Platelet GP IIIa Pl(A) polymorphisms display different sensitivities to agonists

Background —Both inherited predisposition and platelet hyperreactivity have been associated with ischemic coronary events, but mechanisms that support genetic differences among platelets from different subjects are generally lacking.

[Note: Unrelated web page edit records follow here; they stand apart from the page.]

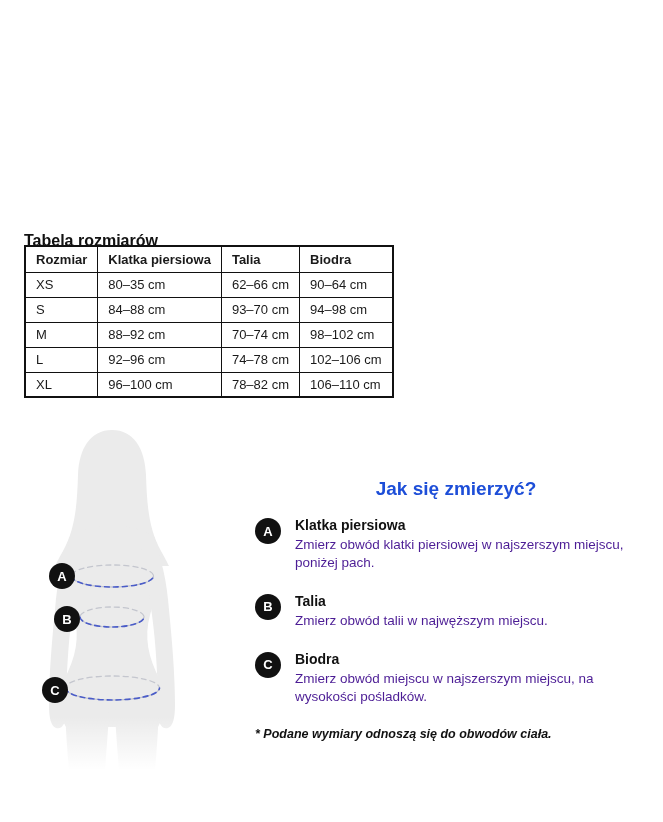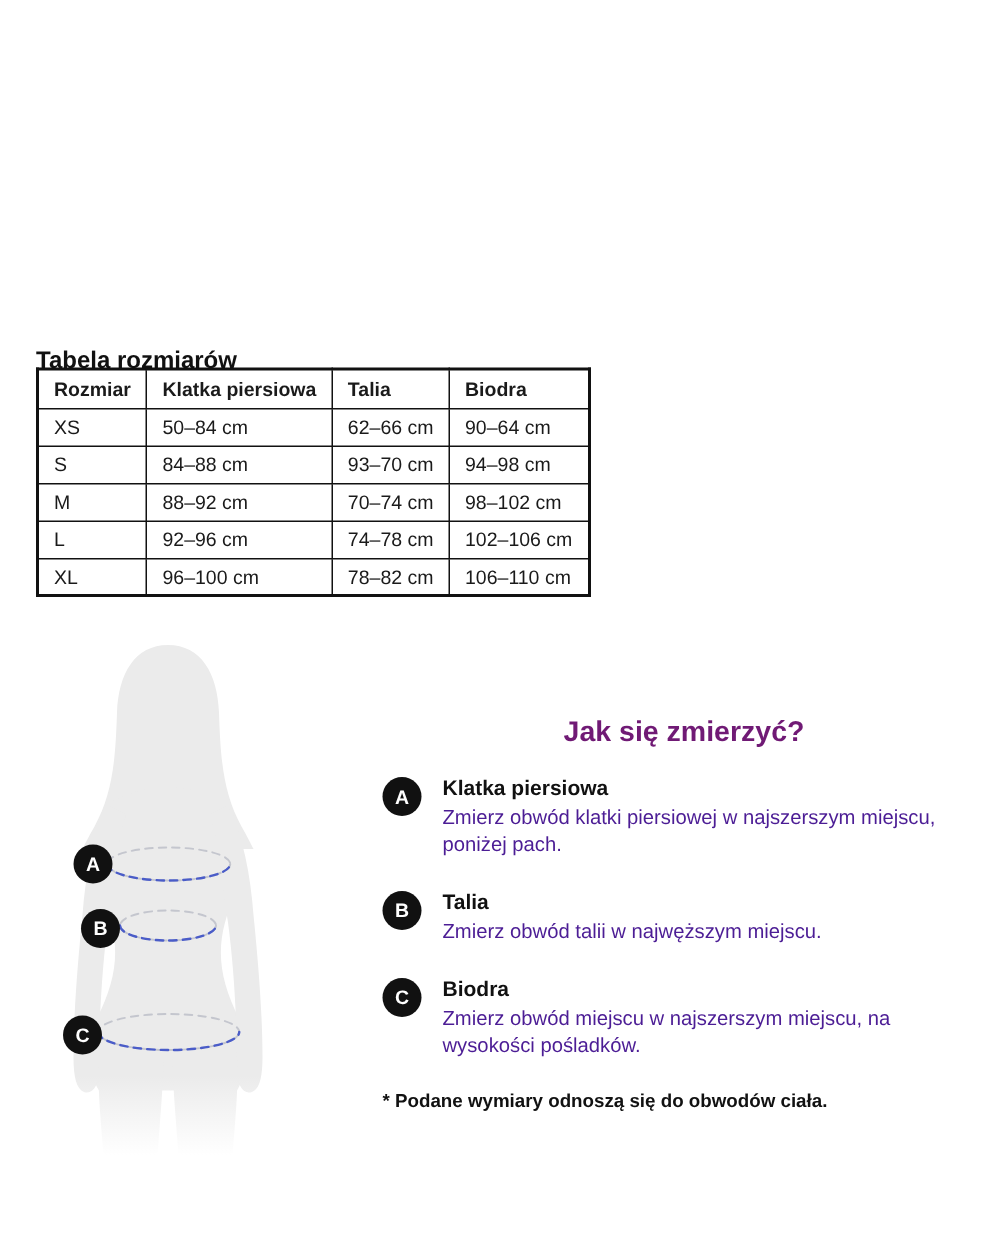--- a/index.html
+++ b/index.html
@@ -42,21 +42,21 @@
     position: absolute; left: 20px; top: 425px;
     width: 185px; height: 345px;
   }
 
   
   .guide {
     position: absolute; left: 255px; top: 478px; width: 402px;
   }
   .guide-title {
     text-align: center;
-    font-size: 19px; font-weight: bold; color: #701a75;
+    font-size: 19px; font-weight: bold; color: #1d4ed8;
     margin-bottom: 17px;
   }
   .guide-item {
     display: flex;
     align-items: flex-start;
     margin-bottom: 21px;
   }
   .guide-marker {
     flex: 0 0 26px;
     width: 26px; height: 26px;
@@ -72,40 +72,41 @@
   .guide-label {
     font-size: 14px; font-weight: bold; color: #111;
     margin-bottom: 3px;
   }
   .guide-desc {
     font-size: 13.5px; line-height: 1.33; color: #4c1d95;
   }
   .guide-footnote {
     font-size: 12.5px; font-weight: bold; color: #111;
     margin-top: 17px;
+    font-style: italic;
   }
 </style>
 </head>
 <body>
 
 <div class="table-title">Tabela rozmiarów</div>
 
 <table class="size-table">
   <thead>
     <tr>
       <th class="col-rozmiar">Rozmiar</th>
       <th class="col-klatka">Klatka piersiowa</th>
       <th class="col-talia">Talia</th>
       <th class="col-biodra">Biodra</th>
     </tr>
   </thead>
   <tbody>
     <tr>
       <td>XS</td>
-      <td>50–84 cm</td>
+      <td>80–35 cm</td>
       <td>62–66 cm</td>
       <td>90–64 cm</td>
     </tr>
     <tr>
       <td>S</td>
       <td>84–88 cm</td>
       <td>93–70 cm</td>
       <td>94–98 cm</td>
     </tr>
     <tr>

Associations between the platelet Pl A2 polymorphism of GP IIIa and coronary syndromes raise the question as to whether this inherited variation may contribute to platelet hyperreactivity. Methods and Results —In this study, we characterized functional parameters in platelets from healthy donors with the Pl A (HPA-1) polymorphism, a Leu (Pl A1 ) to Pro (Pl A2 ) substitution at position 33 of the GP IIIa subunit of the platelet GP IIb/IIIa receptor (integrin α IIb β 3 ). We studied 56 normal donors (20 Pl A1,A1 , 20 Pl A1,A2 , and 16 Pl A2,A2 ). Compared with Pl A1,A1 platelets, Pl A2 -positive platelets showed a gene dosage effect for significantly greater surface-expressed P-selectin, GP IIb/IIIa–bound fibrinogen, and activated GP IIb/IIIa in response to low-dose ADP. Surface expression of GP IIb/IIIa was similar in resting platelets of all 3 genotypes but was significantly greater on Pl A2,A2 platelets after ADP stimulation ( P =0.003 versus Pl A1,A1 ; P =0.03 versus Pl A1,A2 ). Pl A1,A2 platelets were more sensitive to inhibition of aggregation by pharmacologically relevant concentrations of aspirin and abciximab. Conclusions —Pl A2 -positive platelets displayed a lower threshold for activation, and platelets heterozygous for Pl A alleles showed increased sensitivity to 2 antiplatelet drugs. These in vitro platelet studies may have relevance for in vivo thrombotic conditions.